EXERCISE PROMPT
Of the lines below, reproduce exactly those from the line containing "position: absolute; left: 118px;" to the end, including both the first and the last.

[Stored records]
════════════════════

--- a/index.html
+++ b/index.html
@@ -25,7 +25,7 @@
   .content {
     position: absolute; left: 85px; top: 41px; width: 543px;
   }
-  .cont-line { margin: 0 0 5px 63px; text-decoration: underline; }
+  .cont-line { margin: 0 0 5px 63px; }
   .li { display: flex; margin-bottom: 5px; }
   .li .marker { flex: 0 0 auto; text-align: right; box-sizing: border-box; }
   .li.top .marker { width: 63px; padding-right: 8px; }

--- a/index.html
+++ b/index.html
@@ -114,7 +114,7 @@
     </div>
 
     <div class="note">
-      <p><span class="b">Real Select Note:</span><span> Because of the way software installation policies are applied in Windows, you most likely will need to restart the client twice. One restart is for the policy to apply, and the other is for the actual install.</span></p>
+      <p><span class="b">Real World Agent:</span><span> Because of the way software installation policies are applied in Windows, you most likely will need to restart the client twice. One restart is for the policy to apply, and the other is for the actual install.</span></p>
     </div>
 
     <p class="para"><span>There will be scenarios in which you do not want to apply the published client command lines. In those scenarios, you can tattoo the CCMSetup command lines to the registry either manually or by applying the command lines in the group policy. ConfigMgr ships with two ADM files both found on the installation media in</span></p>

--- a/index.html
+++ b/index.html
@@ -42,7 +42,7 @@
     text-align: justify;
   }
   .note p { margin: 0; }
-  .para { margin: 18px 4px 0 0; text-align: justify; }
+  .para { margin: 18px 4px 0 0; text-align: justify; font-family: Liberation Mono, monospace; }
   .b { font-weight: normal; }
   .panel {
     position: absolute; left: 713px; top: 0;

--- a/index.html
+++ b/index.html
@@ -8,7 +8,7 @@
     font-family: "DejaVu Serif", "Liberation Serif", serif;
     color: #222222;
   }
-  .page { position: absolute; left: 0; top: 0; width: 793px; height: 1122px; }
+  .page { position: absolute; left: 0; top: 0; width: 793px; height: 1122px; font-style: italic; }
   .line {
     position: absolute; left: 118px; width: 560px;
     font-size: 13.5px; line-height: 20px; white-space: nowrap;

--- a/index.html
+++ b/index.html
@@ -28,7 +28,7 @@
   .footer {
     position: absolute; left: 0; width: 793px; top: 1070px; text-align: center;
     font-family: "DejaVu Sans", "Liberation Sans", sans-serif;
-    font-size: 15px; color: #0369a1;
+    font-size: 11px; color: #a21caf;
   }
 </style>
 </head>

════════════════════

FINISHED TASK
     position: absolute; left: 118px; width: 560px;
     font-size: 13.5px; line-height: 20px; white-space: nowrap;

--- a/index.html
+++ b/index.html
@@ -28,7 +28,7 @@
   .footer {
     position: absolute; left: 0; width: 793px; top: 1070px; text-align: center;
     font-family: "DejaVu Sans", "Liberation Sans", sans-serif;
-    font-size: 15px; color: #0369a1;
+    font-size: 11px; color: #a21caf;
   }
 </style>
 </head>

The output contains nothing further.